4話 陰謀と無手と禁忌魔法
むにゃむにゃ・・・昨日食べたご飯が久々に美味しかったせいか、いつもより深く寝てしまった気がする。そして頬に当たる柔らかい寝袋の感覚。いや、なんだかざらざらして冷たく、固い。これは・・・地面だ。
次に気付くのは、後ろ手に縛られた両手。両足も拘束されて転がされている。
「リヨス、準備はできたか」
「はい。アーロン様」
何の準備かは知らないが、絶対良からぬ準備に違いない。やられた、あれだけ常に気を抜くなと師匠にたたき込まれたのに、こんな姿を見られたらもっとしごかれる。

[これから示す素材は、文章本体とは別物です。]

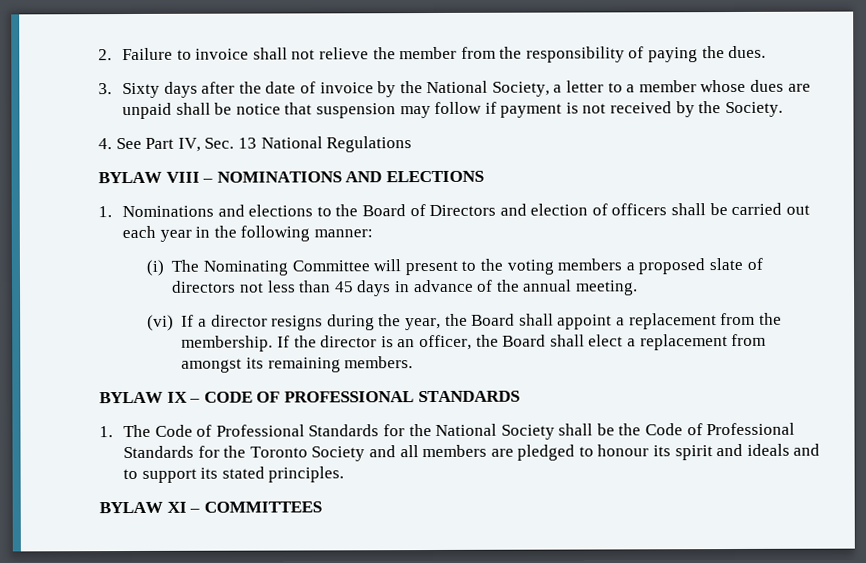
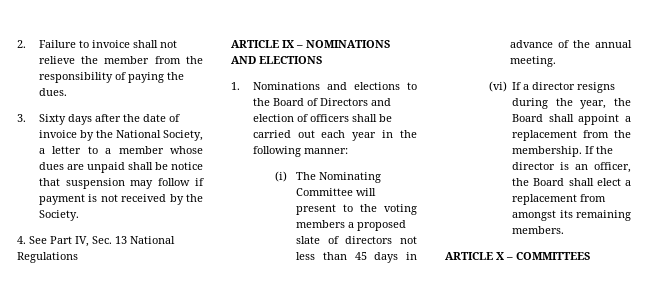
- BYLAW VIII – NOMINATIONS AND ELECTIONS
+ ARTICLE IX – NOMINATIONS AND ELECTIONS
- BYLAW IX – CODE OF PROFESSIONAL STANDARDS
- 1. The Code of Professional Standards for the National Society shall be the Code of Professional Standards for the Toronto Society and all members are pledged to honour its spirit and ideals and to support its stated principles.
- BYLAW XI – COMMITTEES
+ ARTICLE X – COMMITTEES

でも常人にはむりだ、常在戦場なんて。師匠は戦闘狂すぎる。
頭の中で挽回方法を考えていると、地面がうっすらと魔法陣の形で闇色に光り始めた。これは7属性のうちの闇の魔法の一種だろう。そしてこの怪しい状況から導き出される結論はひとつだ。
(オフィー、やばいよぉ・・・魔力を吸い出されてる)
<いや、黙ってればキミは馬鹿だねやっぱり、どうみても最初から犯罪者だったろう>
(でも遍歴者だったら野宿しててもおかしくないでしょ!)
<ま、半分はそうだけど、もう半分はどう考えても怪しいヤツの可能性があるじゃないか>
ぐうの音も出ない。でもいい人そうだったし、私は普通の悪人は専門外なんだ。
だがこうなっては何を言っても言い訳にしかならない。
そろそろ、平民の魔力なら瀕死になる量が吸い上げられる。吸い上げられた魔力は一箇所に集まっている。宝珠かなにかに、蓄積させているようだ。
「そろそろだ、止めよ」
魔道士の声で、魔法陣が止った。
「ソレはいつものところにしまっておけ」
「はい」
人を物扱いとは、この爺、なかなかに人の心がないようだ。いや、貴族はみんな似たようなものか。
リヨスが近づいてくる。
……今だ。
あらかじめ一部腐敗させておいた拘束を引きちぎり、私を見て目を見開いたエルフを掴んで、アーロンに投げつける。
「ぐわっ」
受け身は取ったようだが、壁に叩き付けられたリヨスは呻いている。ちっ、年の割に素早い動きで、アーロンは飛んできたリヨスを避けたようだ。強化魔法を自身にかけたのだろう。
この空間は地下らしく、明かりはついているが、薄暗い。禁術でも追い求めていそうな魔導士が潜んでいそうな所だ。彼らの目的が何かは知らないが、適当に街の衛兵に通報でもしておけば十分だろう。
「<<パルジー!>>」
麻痺作用の闇魔法の弾丸がとんでくる。左右に避けながら、距離を詰めていく。最後に地面に転がり、魔導士の足元に滑り込む。逆立ちで足拳を突き上げて、相手の顎を落とす。
反射的に防御魔法を展開してきたが、さりげなく弱化させて攻撃を貫通させた。
<ボクの力をこんな小賢しくちまちま使わないでくれるかい?ほんと我らが父に顔向けできないよ>
(ふん!いつものことだしあんたは気にするタイプじゃないでしょ)
アーロンがしばらく動けなさそうなのを確認し、立ち上がろうとしているリヨスに対して構える。
このまま背後を見せて逃げようとしても、彼の攻撃は脅威だ。一時的でも動けなくしてから脱出しなくては。
「ふっ、ヒューマンのただの鼻垂れ小娘かと思ったら、やるじゃないか」
「だれが鼻垂れよ!失礼ね!」
さあ、軽く第二試合といこうか。